Castle of the North Star

Section 07 / Place

Central Hokkaido. Ninety minutes from Sapporo. Two hours from a deep-water port.

Where it sits

Akabira, Hokkaido.

A former coal city of around 9,000 people, in the Sorachi Sub-prefecture of central Hokkaido. The city peaked at 59,430 residents in 1960; today it is dignified, half-empty, and surprisingly well-served by national-route infrastructure.

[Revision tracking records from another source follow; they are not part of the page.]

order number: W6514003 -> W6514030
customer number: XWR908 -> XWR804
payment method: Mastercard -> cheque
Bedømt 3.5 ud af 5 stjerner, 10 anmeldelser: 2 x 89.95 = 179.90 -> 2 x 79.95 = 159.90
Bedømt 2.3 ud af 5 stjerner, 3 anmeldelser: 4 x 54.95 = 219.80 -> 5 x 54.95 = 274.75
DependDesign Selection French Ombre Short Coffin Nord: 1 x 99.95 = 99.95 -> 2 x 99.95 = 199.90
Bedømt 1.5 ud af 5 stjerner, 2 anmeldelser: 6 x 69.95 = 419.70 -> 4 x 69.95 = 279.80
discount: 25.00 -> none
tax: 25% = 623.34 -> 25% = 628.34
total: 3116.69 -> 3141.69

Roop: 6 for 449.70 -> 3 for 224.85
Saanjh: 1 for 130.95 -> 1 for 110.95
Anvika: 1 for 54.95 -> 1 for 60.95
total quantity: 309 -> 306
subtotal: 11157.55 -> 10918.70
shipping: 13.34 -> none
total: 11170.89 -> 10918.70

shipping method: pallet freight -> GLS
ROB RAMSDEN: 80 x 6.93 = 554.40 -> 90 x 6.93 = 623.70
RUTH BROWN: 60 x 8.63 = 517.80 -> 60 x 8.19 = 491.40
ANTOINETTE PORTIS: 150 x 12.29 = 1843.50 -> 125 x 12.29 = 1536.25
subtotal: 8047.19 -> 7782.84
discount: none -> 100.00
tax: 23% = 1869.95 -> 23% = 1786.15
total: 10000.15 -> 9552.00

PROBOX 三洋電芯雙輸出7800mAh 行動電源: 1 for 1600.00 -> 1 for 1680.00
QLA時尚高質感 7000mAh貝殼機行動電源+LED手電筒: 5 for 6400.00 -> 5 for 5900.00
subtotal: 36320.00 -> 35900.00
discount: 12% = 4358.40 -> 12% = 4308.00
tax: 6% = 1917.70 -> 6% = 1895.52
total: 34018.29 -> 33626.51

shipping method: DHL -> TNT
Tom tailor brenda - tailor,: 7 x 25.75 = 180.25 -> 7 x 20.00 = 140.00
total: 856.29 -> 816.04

It is not Niseko. It is not Furano. It is the kind of place from which you can get to those tourist gravity wells — but where land, buildings, and labor cost a small fraction.

Population (2025)
~9,000
Peak (1960)
59,430
Sub-prefecture
Sorachi
Elevation
~80 m

Climate

Four real seasons, plus a serious winter.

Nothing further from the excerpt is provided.